Question

Find the acute angles between the curves at their points of intersection. (The angle between two curves is the angle between their tangent lines at the point of intersection. Give your answers in degrees, rounding to one decimal place. Enter your answers as a comma-separated list.) y = 7x2, y = 7x3

Answer 1

The angles between the curves at the points of intersection are:

0º, 1.3º

Explanation:

The intersections points are found by setting the equations equal to each other and solving the resulting equation:

`7x^2=7x^3\\x^3-x^2=0\\x^2(x-1)=0\\x=0,x=1`

The angles of the tangent lines can be found by stating their slopes.

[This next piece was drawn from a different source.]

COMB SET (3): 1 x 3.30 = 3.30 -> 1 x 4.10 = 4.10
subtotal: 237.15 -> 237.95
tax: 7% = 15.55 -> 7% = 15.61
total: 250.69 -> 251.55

To find the slope we differentiate the equations:

`y'_1=14x,y'_2=21x^2`

Then we plug the x-coordinates of the intersections:

For x=0 we get the slopes are both 0:

`y'_1=14(0)=0,y'_2=21(0)^2=0`

So the angles of inclination of the lines are the same their difference is 0. Hence the angle between the tangent curves is also 0º at the point of intersection at x=0

For x=1 we get the following slopes:

`y'_1=14(1)=14,y'_2=21(1)^2=21`

The slopes are the tangents of the angles. Therefore, to get the angle between the lines we do:

`arctan(21)-arctan(14)\approx87.2737\º-85.9144\º\approx1.3\º`

So, 1.3º is the angle between the curves at the second point of intersection at x=1.